**THE PROBLEM:** Set down exactly the lines from the one containing "[210,329,264,338] commited ->" to the final line of the records below, with every picture omitted.

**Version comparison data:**

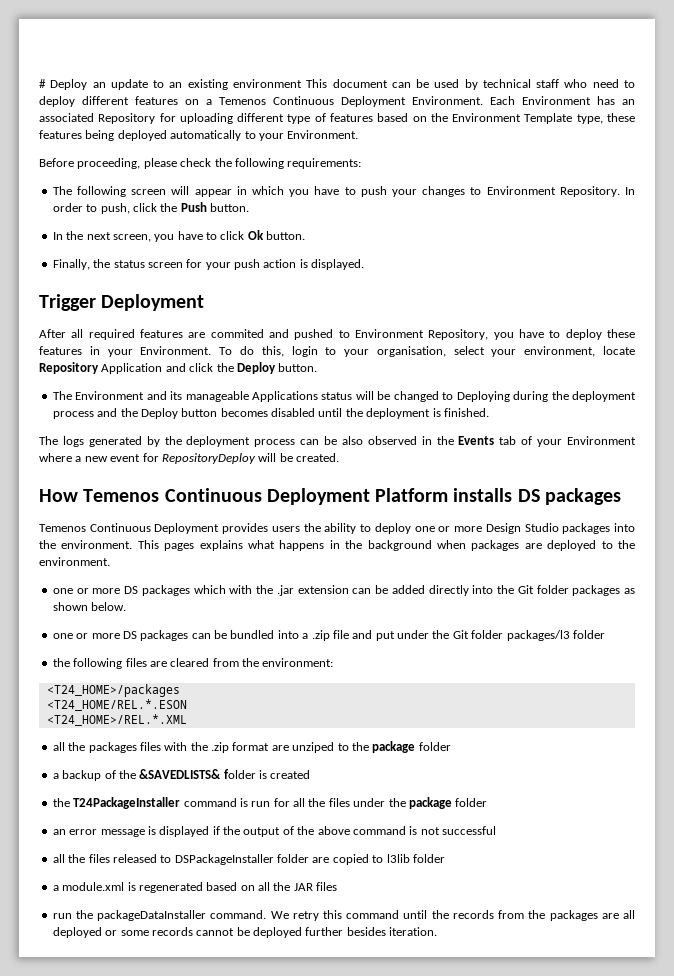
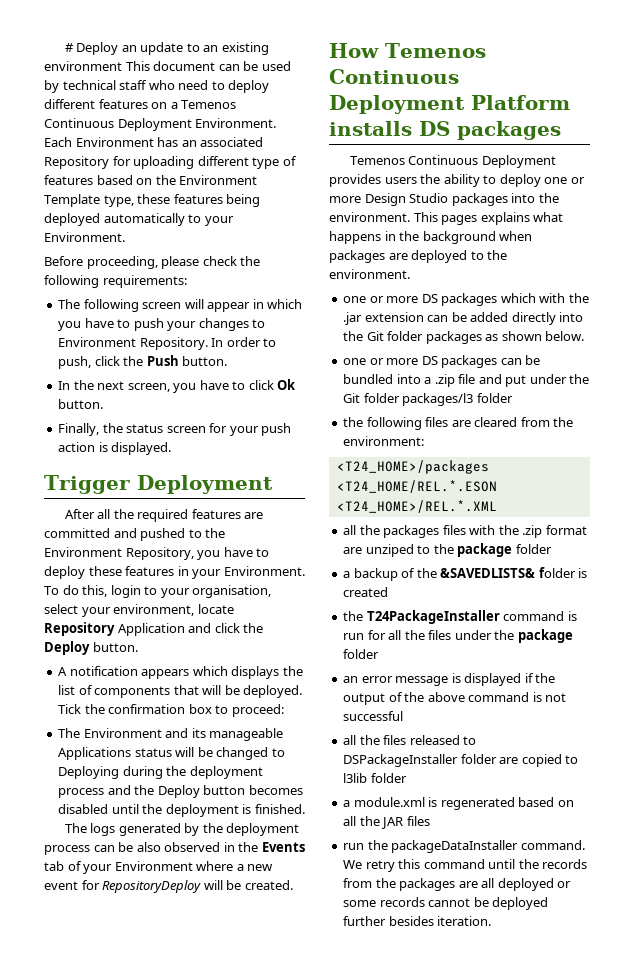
(84, 333) none -> [113,509,134,519] the
[210,329,264,338] commited -> [44,528,110,538] committed
(350, 334) none -> [205,528,226,538] the
(318, 367) none -> [58,666,303,679] [58,685,303,698] [58,704,284,717] // A notification appears which displays the list of components that will be deployed. Tick the confirmation box to proceed:

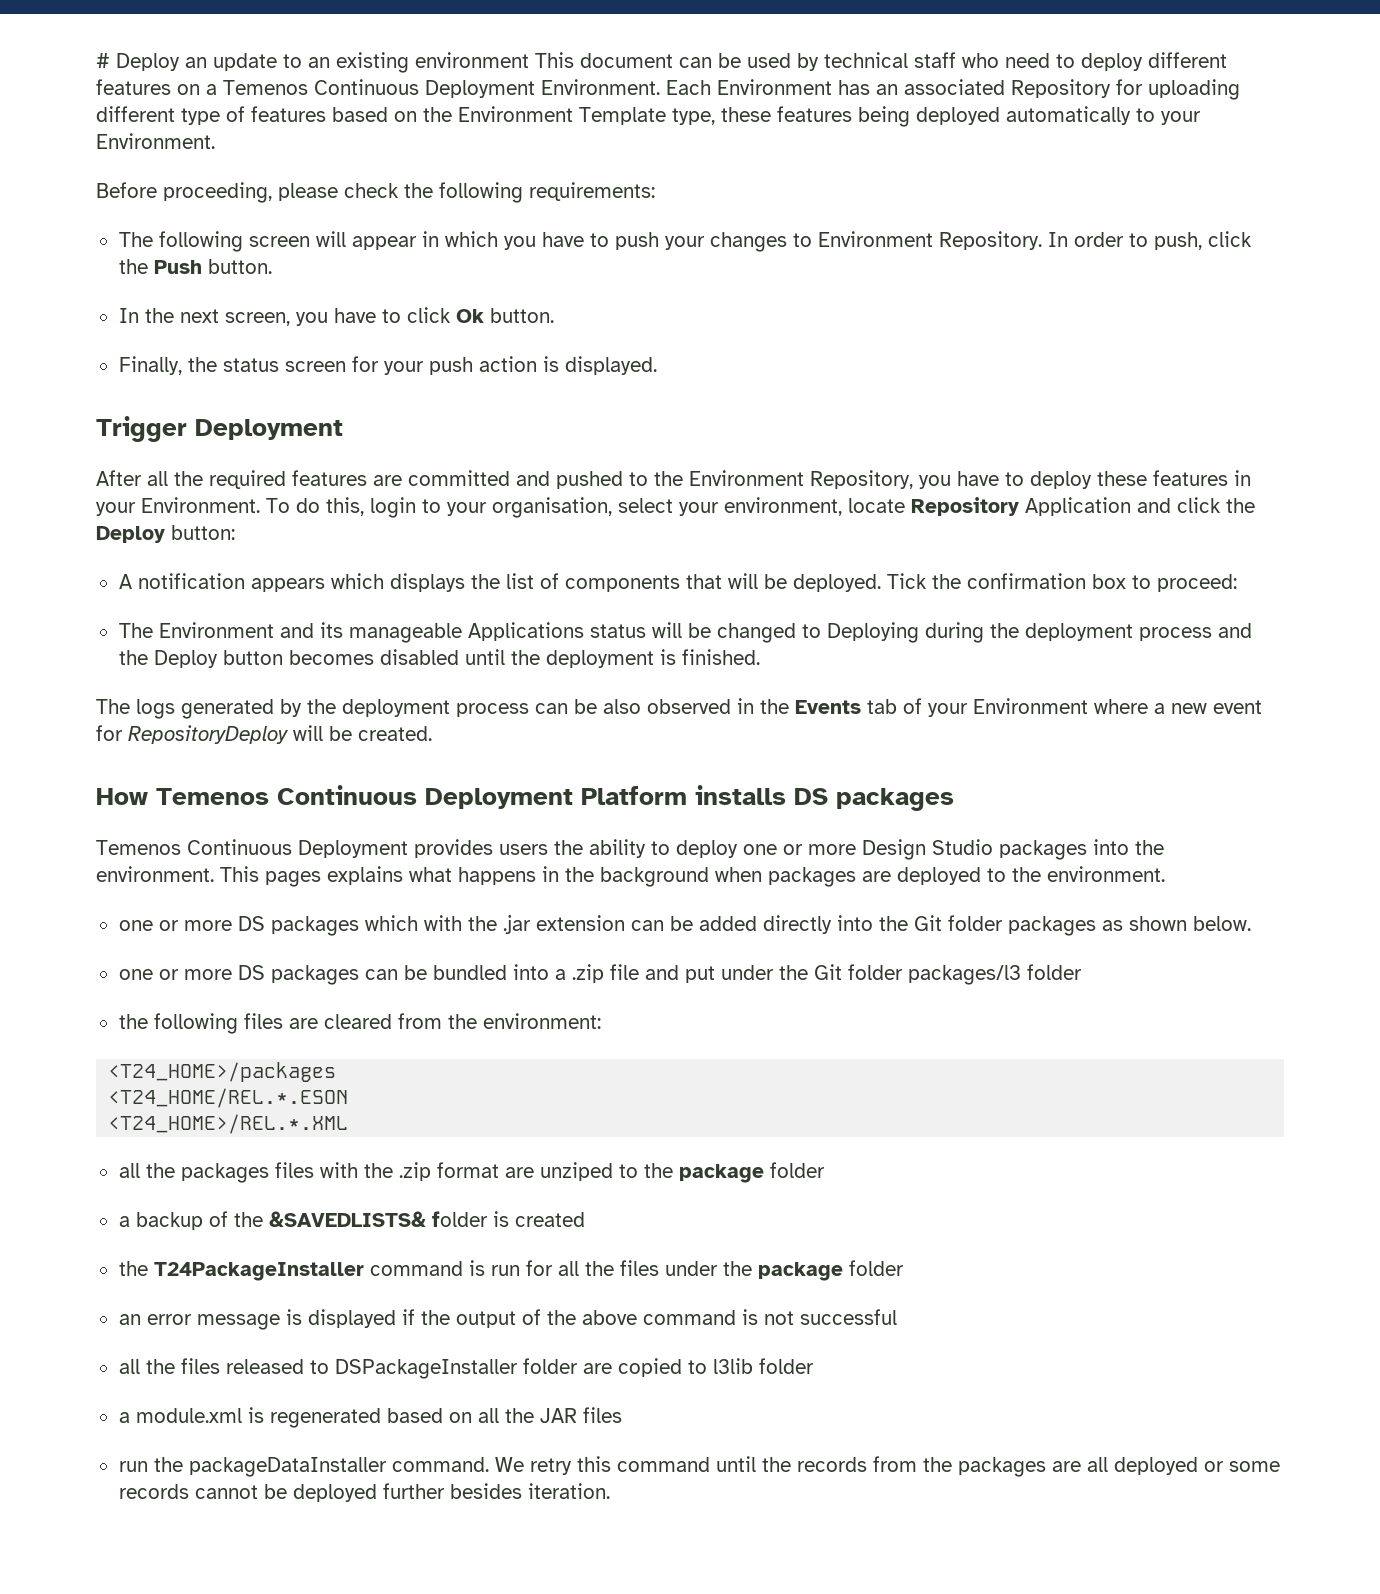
[92,642,138,652] button. -> [171,525,235,540] button:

**RESPONSE TO THIS TASK:**
[210,329,264,338] commited -> [44,528,110,538] committed
(350, 334) none -> [205,528,226,538] the
(318, 367) none -> [58,666,303,679] [58,685,303,698] [58,704,284,717] // A notification appears which displays the list of components that will be deployed. Tick the confirmation box to proceed:

[92,642,138,652] button. -> [171,525,235,540] button:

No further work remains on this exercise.